The study was approved by the Health Research Ethics Committee of Stellenbosch University (study no. N13/05/075). Parents gave informed consent to participate in the study, which included the genetic evaluation of their children. Additional informed consent was obtained from the parents to include photographs in this article. The study adhered to the ethical guidelines as set out in the “Declaration of Helsinki, 2013” [20]. Venous blood for DNA extraction and WES was drawn from the index case (1 ml) and both of his parents (5 ml). Blood was also drawn from the unaffected sister for genetic analysis. DNA was purified from blood using the Nucleon BACC3 Kit (Amersham Biosciences, Buckinghamshire, UK). DNA from a formalin-fixed duodenal biopsy sample of the previously deceased male sibling was extracted using the QIAamp® DNA FFPE Tissue Kit (Qiagen, Hilden, Germany).

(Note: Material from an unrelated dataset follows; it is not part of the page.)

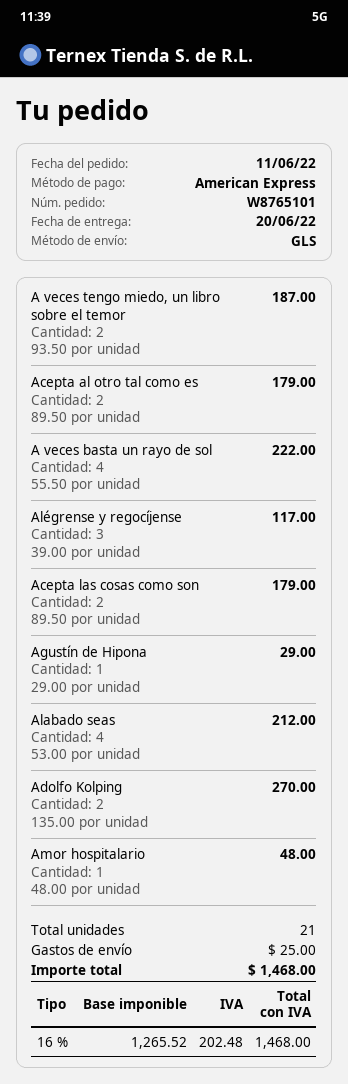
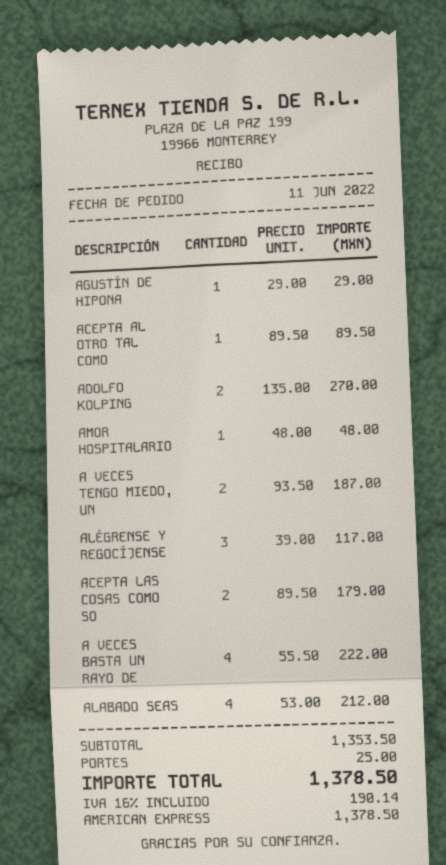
Acepta al otro tal como es: 2 x 89.50 = 179.00 -> 1 x 89.50 = 89.50
tax: 16% = 202.48 -> 16% = 190.14
total: 1468.00 -> 1378.50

Exome capture and sequencing

Library preparation for sequencing was carried out using the Ion AmpliSeq™ Exome RDY Kit and the Ion Xpress™ Barcode Adaptors 1–16 Kit (Life Technologies, Carlsbad, California, United States). The DNA template for sequencing was prepared on the Ion Chef system using the Ion PI™ Hi-Q™ Chef Kit and the Ion PI™ Chip Kit v3. Sequencing was carried out on the Ion Proton™ (Thermo Fisher, Carlsbad, California, United States) at the Centre for Proteomic and Genomic Research (CPGR), Observatory, Cape Town, South Africa.

Read mapping, variant detection and functional annotation

Sequences were aligned to the human reference genome, hg19 using Torrent Mapping Alignment Program (TMAP, version 4.4.11-1) in the ion-analysis workflow on the Torrent Suite (version 4.4.3). Base quality score recalibration, indel realignment and variant calling were performed using the variantCaller (version 4.4.3.3) plugin on the Torrent Suite and variant annotation was performed. Variant prioritization was performed using TAPERTM, a custom-designed, in-house method and variants in a homozygous recessive state or compound heterozygous state were prioritized as potential candidate variants [21]. In brief, TAPER™ 1) submits VCF files to an online variant caller, 2) removes all synonymous and non-frameshift indel variants, 3) removes all variants with a frequency of greater than 1% if present in the 1000 Genomes Project or Exome Sequencing Project 6500, 4) removes all variants with negative Genomic Evolutionary Rate Profiling (GERP) +++ scores, 5) removes all variants with Functional Analysis through Hidden Markov Models (FATHMM) scores greater than 0.1, 6) removes X and Y chromosome variants (if the pedigree does not indicate sex-linked inheritance) and lastly 7) identifies associated disorders for prioritised genes. Additionally, to validate findings obtained using TAPER™, variant filtering and prioritization was also done using Ion Reporter™ Software (version 5.0).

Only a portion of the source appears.